【胸の鼓動が踊るように、きみと紅茶を】
「大変結構ですよ」
執事の三神がティーカップを置いた。
メイドの聖良は合格点を貰った事に一瞬ホッとはしたものの、自信を持てずにメモを取り出す。
「基本は湯温95℃以上で一人分2から3グラムを150㏄ほどのお湯で抽出、茶葉が……」
ブツブツと呟きながらメモを見直し、自分のカップに注いだ紅茶の色や香りを確かめて、一口啜った。

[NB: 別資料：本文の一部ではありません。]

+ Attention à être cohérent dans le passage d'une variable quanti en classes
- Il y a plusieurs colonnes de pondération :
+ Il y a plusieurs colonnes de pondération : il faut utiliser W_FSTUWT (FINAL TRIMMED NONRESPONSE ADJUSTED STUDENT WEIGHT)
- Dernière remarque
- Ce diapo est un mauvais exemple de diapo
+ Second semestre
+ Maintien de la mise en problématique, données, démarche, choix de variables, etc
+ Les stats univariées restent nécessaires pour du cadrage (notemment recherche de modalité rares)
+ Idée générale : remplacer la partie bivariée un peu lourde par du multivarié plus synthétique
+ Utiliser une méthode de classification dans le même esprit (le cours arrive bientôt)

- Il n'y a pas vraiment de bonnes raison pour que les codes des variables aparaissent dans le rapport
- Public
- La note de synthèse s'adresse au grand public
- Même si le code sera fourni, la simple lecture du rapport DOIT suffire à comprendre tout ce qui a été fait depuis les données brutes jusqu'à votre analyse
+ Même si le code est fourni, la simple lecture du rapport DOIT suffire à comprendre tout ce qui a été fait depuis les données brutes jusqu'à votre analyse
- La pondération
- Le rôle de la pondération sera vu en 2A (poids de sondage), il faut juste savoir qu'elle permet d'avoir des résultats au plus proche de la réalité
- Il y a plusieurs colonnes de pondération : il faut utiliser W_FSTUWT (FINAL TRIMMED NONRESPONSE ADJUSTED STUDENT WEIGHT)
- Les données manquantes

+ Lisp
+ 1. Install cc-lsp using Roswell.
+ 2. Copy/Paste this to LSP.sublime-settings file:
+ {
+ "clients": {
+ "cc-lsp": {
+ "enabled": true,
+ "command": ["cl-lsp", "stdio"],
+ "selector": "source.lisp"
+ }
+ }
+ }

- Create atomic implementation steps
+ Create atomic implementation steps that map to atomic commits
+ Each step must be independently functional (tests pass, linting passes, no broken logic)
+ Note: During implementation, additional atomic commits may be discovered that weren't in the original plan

「これが基本のアッサムティー、なんでしょうか……。三神様が淹れた時はもっとコクも香りもこんなものでは……。色もブランデーの様に煌めいて、とても感動したのに……」
なのにコレは地味で普通の味。不味くは無いが感動するほど美味しいとは言えない。
三神は片眼鏡の位置を直すと、金色の紅茶缶を手にしてカパッと開ける。
「香りを立たせるなら、沸騰したらすぐに湯を注ぐ。その時にもっと茶葉を踊らせるように意識して、高い位置から注いでみてはどうでしょう──」
そう言うと手際良く茶葉を温めたポットに入れ、沸騰したお湯を高い位置から注ぎ入れる。注がれるお湯は太く勢いがあり、トポポとポットが小気味よい音を立てていた。
「──このように、私は高い位置から太めに勢いよく注ぐようにしますが、聖良さんは細く繊細に水飴を引くように注ぎながら高く上げて行きます。いろんなスタイルがありますから、もしかしたら同じ淹れ方でも味が変わるのかも知れませんね」
茶葉がポットの中で踊るように対流し、ジャンピングする。
その花が舞うような水の流れは美しく、見ていて飽きることがない。
「頑張れば、三神様の様に美味しく淹れられるでしょうか」
ぽつりと呟くと、聖良は落ちていく砂時計を眺めて肩を落とした。
「何を言うのですか、とても美味しく淹れられていますよ。同じ淹れ方でも微妙に味が違うのは、私はそれで良いと思うのです」
「そうでしょうか……」
「そうですよ、貴女の味がするのですから」
そう言って三神は聖良に笑いかけ、聖良は胸を押さえて顔を赤くした。